What's striking about this latest Pew finding is that mainstream political discourse barely includes anyone making a pro-civil-liberties case. The GOP never pretended to care, while Democrats under Obama no longer do. Still, so engrained are these political values in Americans that a clear majority believes it is unnecessary to sacrifice them in the name of Terrorism. That's contrary to what one typically hears both from opponents and supporters of civil liberties alike, who often assume that Americans beileve in the need to relinquish them.
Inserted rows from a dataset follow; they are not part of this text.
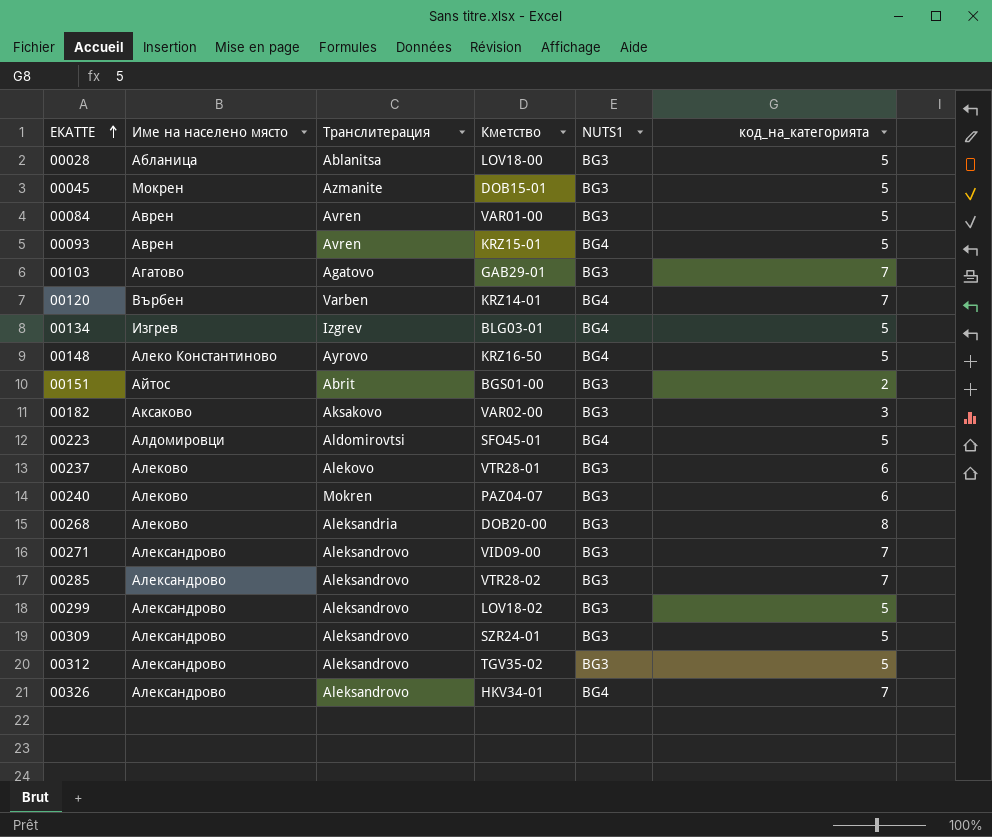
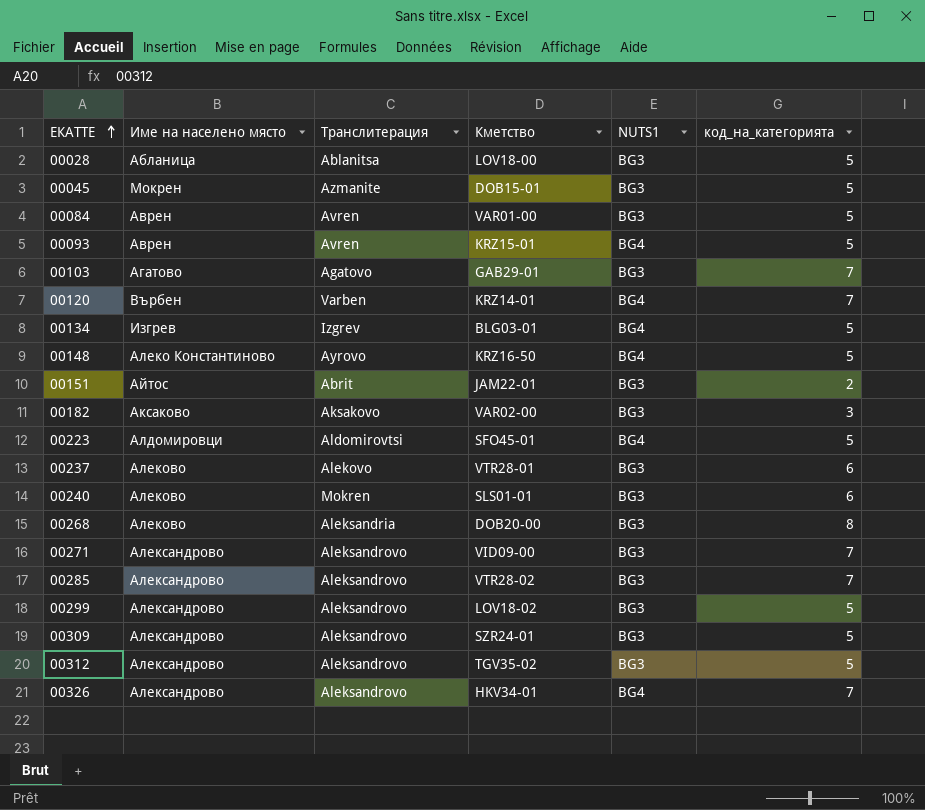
00151 | Кметство: BGS01-00 -> JAM22-01
00240 | Кметство: PAZ04-07 -> SLS01-01

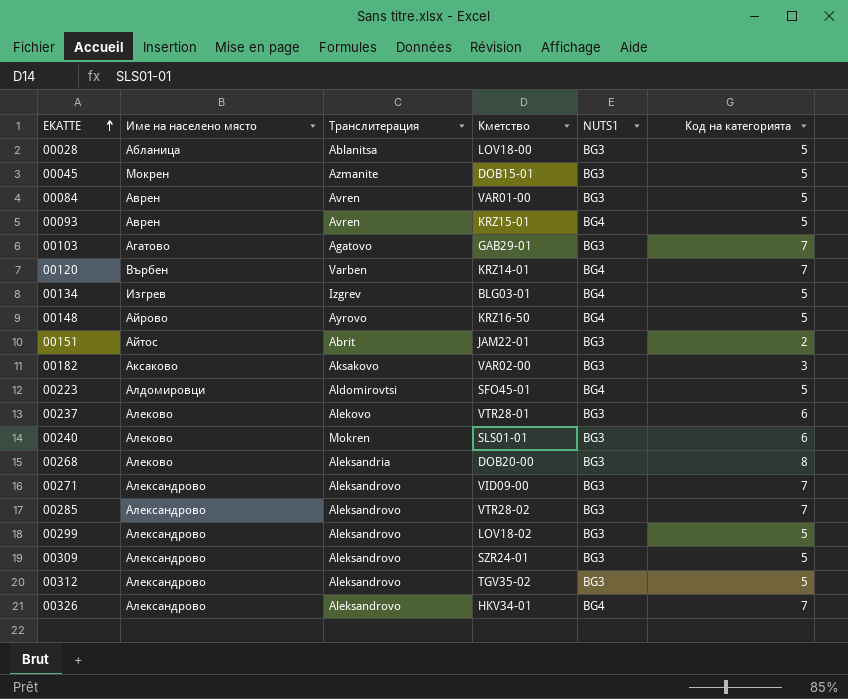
column name: код_на_категорията -> Код на категорията
00148 | Име на населено място: Алеко Константиново -> Айрово

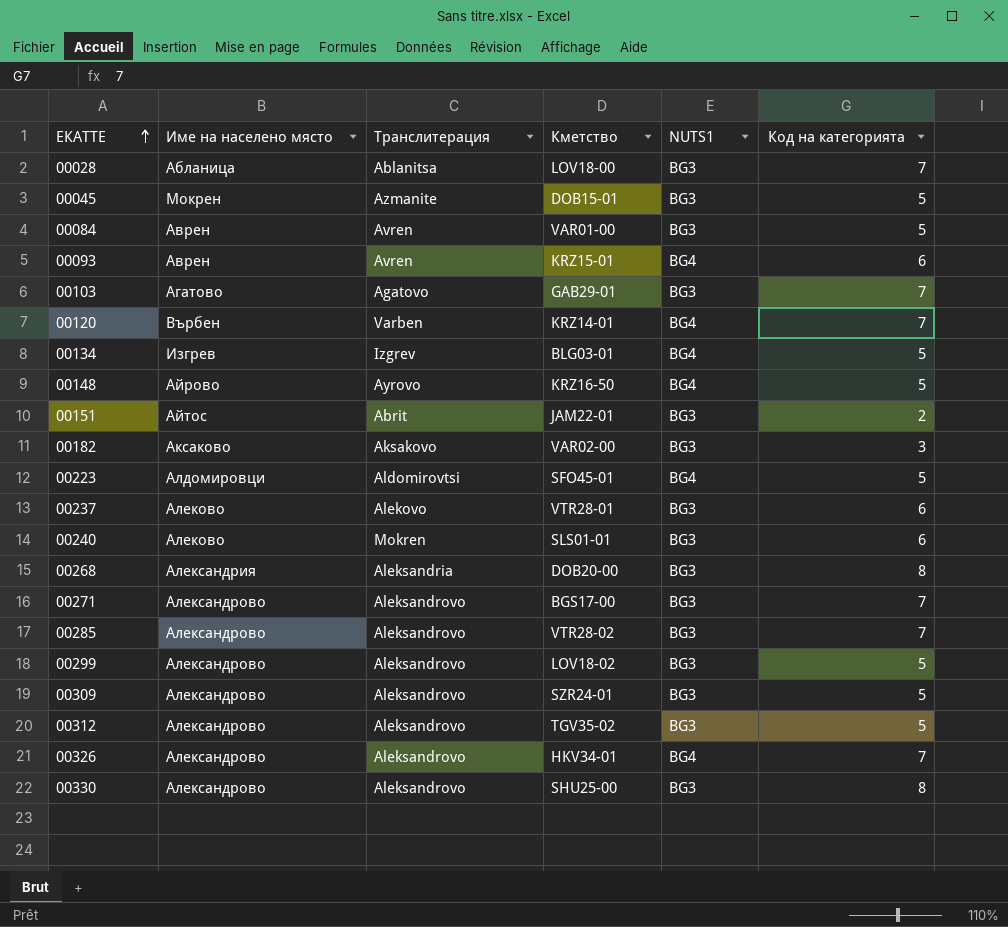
00028 | Код на категорията: 5 -> 7
00093 | Код на категорията: 5 -> 6
00268 | Име на населено място: Алеково -> Александрия
00271 | Кметство: VID09-00 -> BGS17-00
row 00330: none -> Александрово | Aleksandrovo | SHU25-00 | BG3 | 8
Far more surprising is this finding from Pew:
I confess to being amazed that 43% of Americans -- close to a plurality -- believe that "U.S. wrongdoing might have motivated attacks" by Terrorists. I'm not amazed because it's untrue -- it plainly is true -- but because that is a view almost never heard in establishment media discourse. To the contrary, the notion that American "wrongdoing" is a cause of anti-U.S. Terrorism is one of the most rigidly enforced taboos. Nothing provokes allegations of "unpatrotism" or "anti-Americanism" -- or intellectually dishonest claims that one is "justifying" Terrorism -- more than pointing out this obvious causation. Despite that, and despite the natural jingoistic bias of believing that one's own country does not engage in truly bad acts (certainly not sufficiently bad to provoke Terrorism), a very sizable portion of the citizenry has come to that conclusion on its own. That's a very encouraging finding.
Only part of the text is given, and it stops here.